Или вот мне уже минуло семнадцать, я только что стал студентом театральной школы. Иду по аллее классиков — и вижу Корнея Ивановича, окруженного писателями из Дома творчества (Чуковского на улице в одиночестве я видел лишь однажды за все время, что жил в Переделкине). Я вроде бы собираюсь быть артистом, но скованность при общении с Корнем Ивановичем все еще не преодолена. И я опять выгляжу глупо. Чуковский громко обращается к окружающим: “Вот ведь странный человек. До сих пор никак не придет ко мне, чтобы прочесть монолог «Быть или не быть»”.

Монолог Гамлета я вообще-то наизусть знаю. Но не очень понимаю, зачем мне читать его Корнею Ивановичу. Год или два назад молодой артист Миша Козаков жил в Переделкине, репетируя с Охлопковым роль Гамлета. Миша к тому времени закончил Школу-студию МХАТ — и его действительно позвали играть Гамлета на театре. Миша был знаком, разумеется, с Корнеем Ивановичем, но читал ли ему “Быть или не быть”?
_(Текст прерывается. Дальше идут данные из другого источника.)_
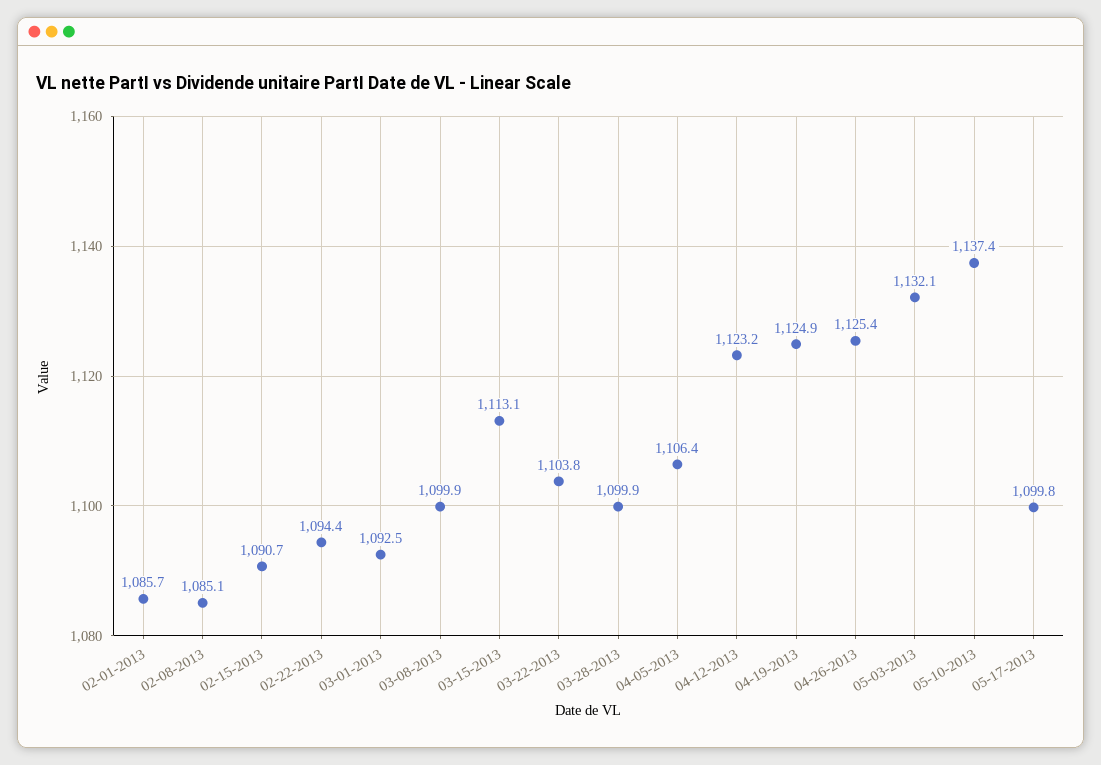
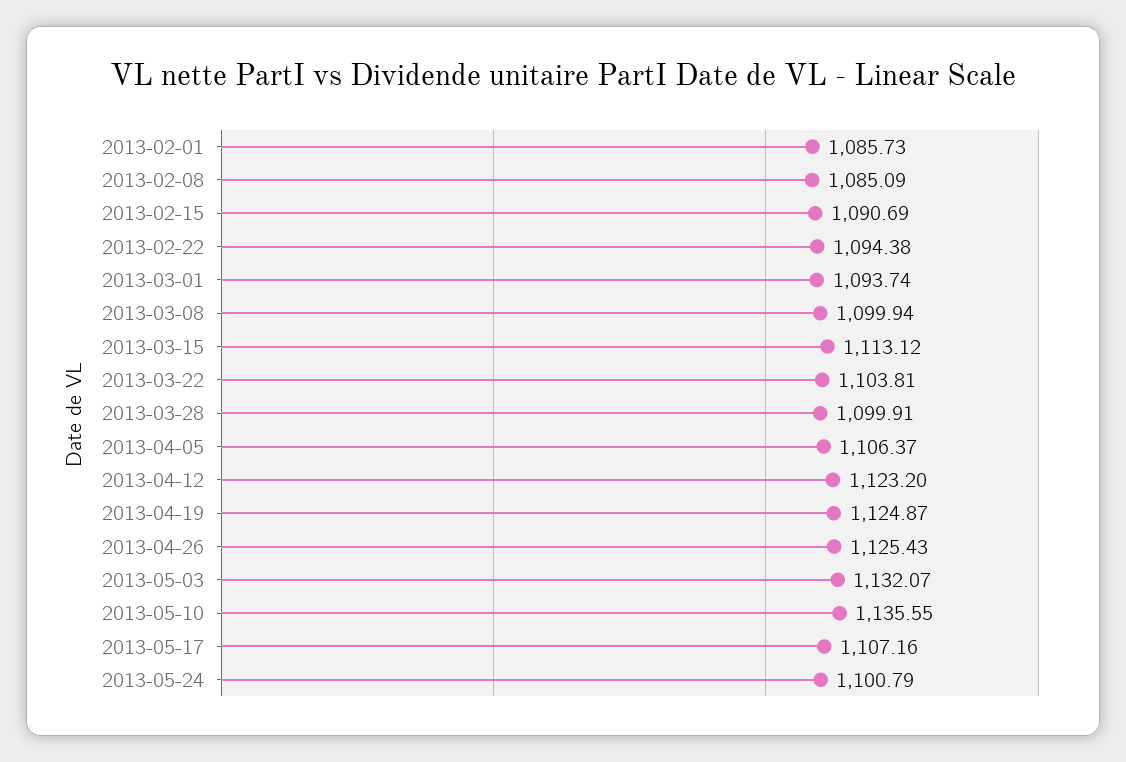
03-01-2013: 1092.5 -> 1093.74
05-10-2013: 1137.4 -> 1135.55
05-17-2013: 1099.8 -> 1107.16
2013-05-24: none -> 1100.79

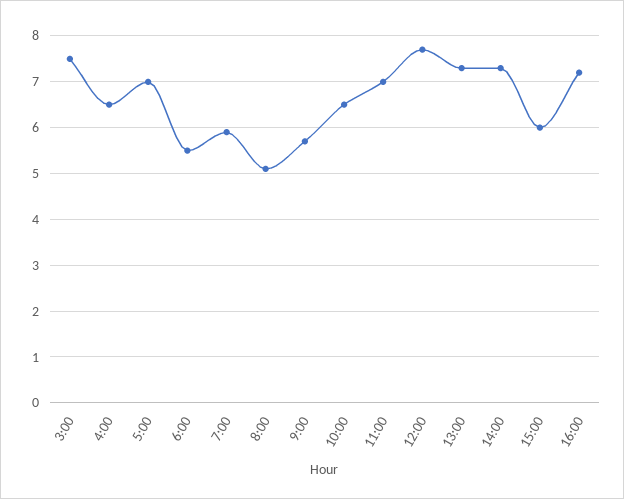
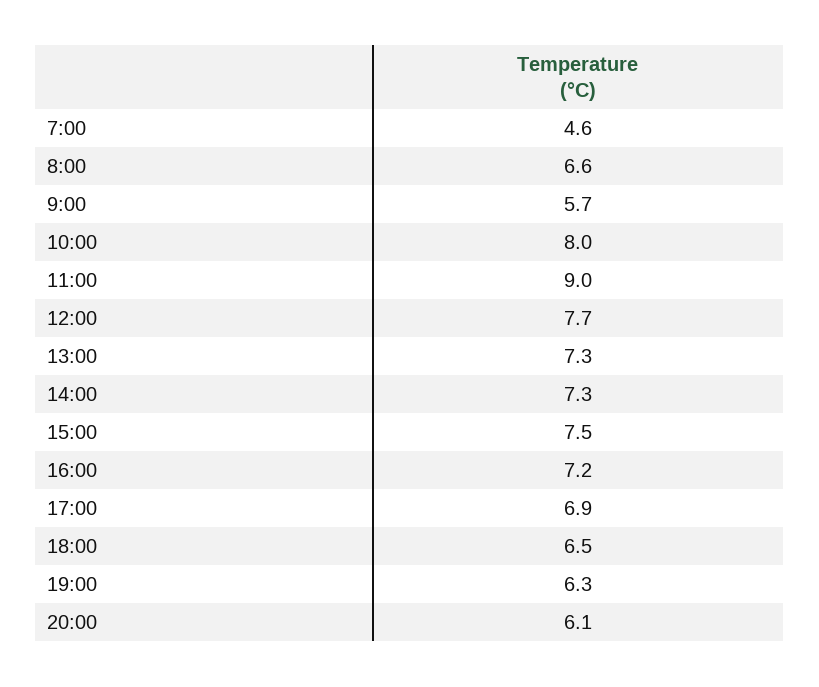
3:00: 7.5 -> none
4:00: 6.5 -> none
5:00: 7 -> none
6:00: 5.5 -> none
7:00: 6 -> 4.6
8:00: 5 -> 6.6
10:00: 6.5 -> 8
11:00: 7 -> 9
15:00: 6 -> 7.5
17:00: none -> 6.9
18:00: none -> 6.5
19:00: none -> 6.3
20:00: none -> 6.1

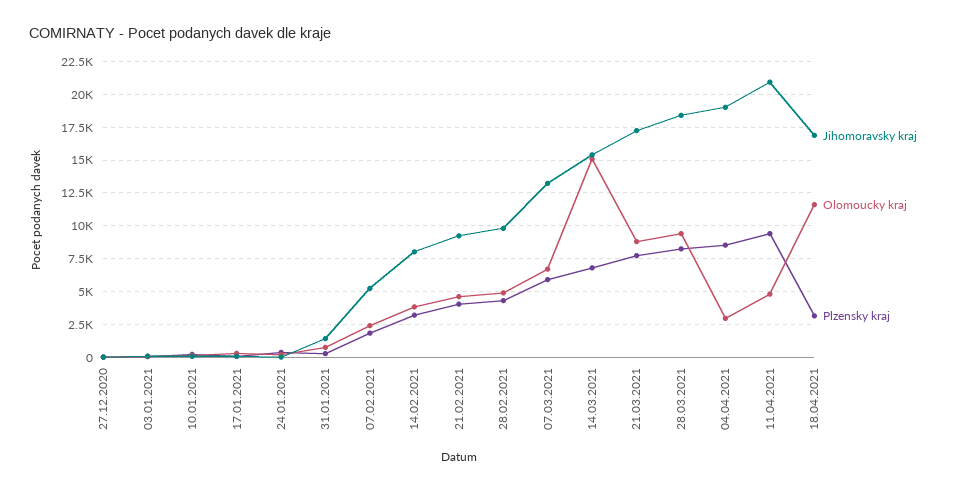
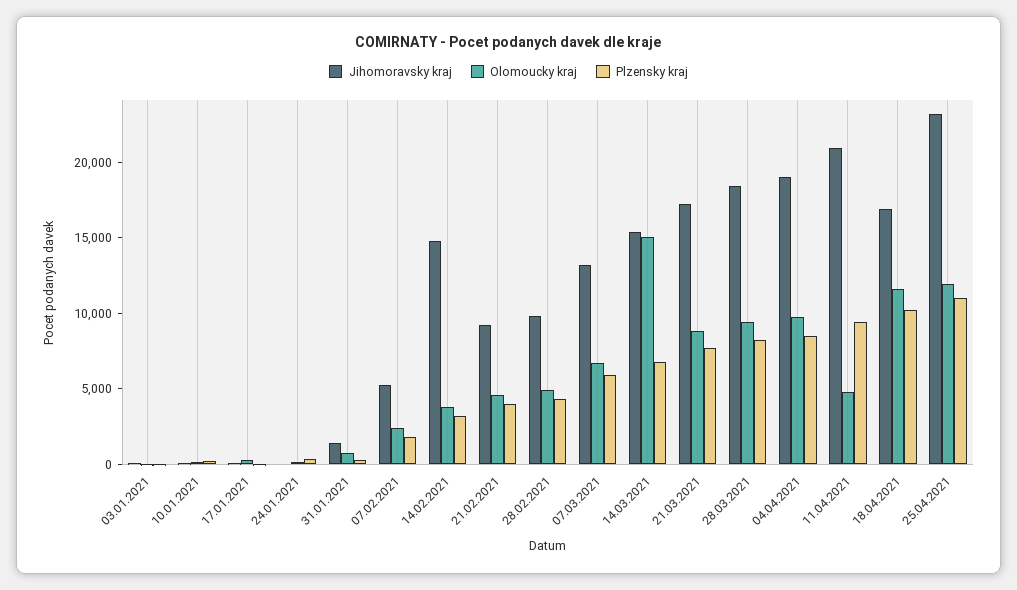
Jihomoravsky kraj, 27.12.2020: 0 -> none
Olomoucky kraj, 27.12.2020: 0 -> none
Plzensky kraj, 27.12.2020: 0 -> none
Jihomoravsky kraj, 14.02.2021: 8000 -> 15000
Olomoucky kraj, 04.04.2021: 3000 -> 10000
Plzensky kraj, 18.04.2021: 3000 -> 10000
Jihomoravsky kraj, 25.04.2021: none -> 23000
Olomoucky kraj, 25.04.2021: none -> 12000
Plzensky kraj, 25.04.2021: none -> 11000

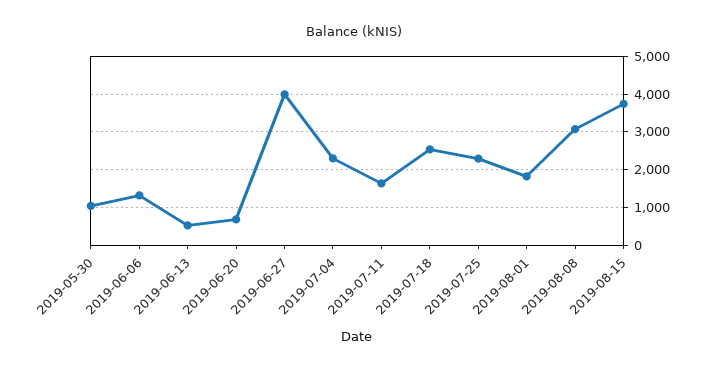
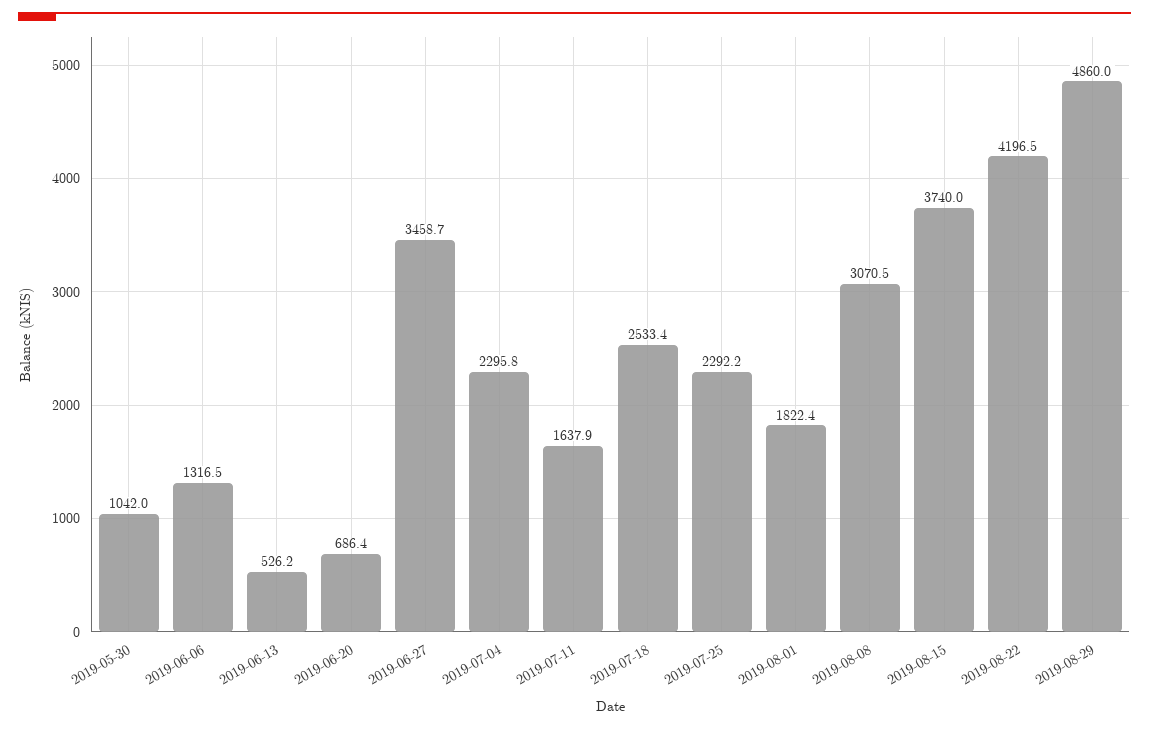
2019-06-27: 4000 -> 3458.7
2019-08-22: none -> 4196.5
2019-08-29: none -> 4860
Словом, в том, что называю нелюбовью к Чуковскому, виноват я, а уже никак не Корней Иванович. И чувство тайной вины перед ним — и живым, и давно ушедшим — у меня оставалось вплоть до того времени, как дневники Чуковского были изданы Люшей (старшей внучкой Корнея Ивановича Еленой Цезаревной, которую знаю с первых послевоенных лет) и я смог их впервые прочесть; по-моему, случилось это в начале девяностых.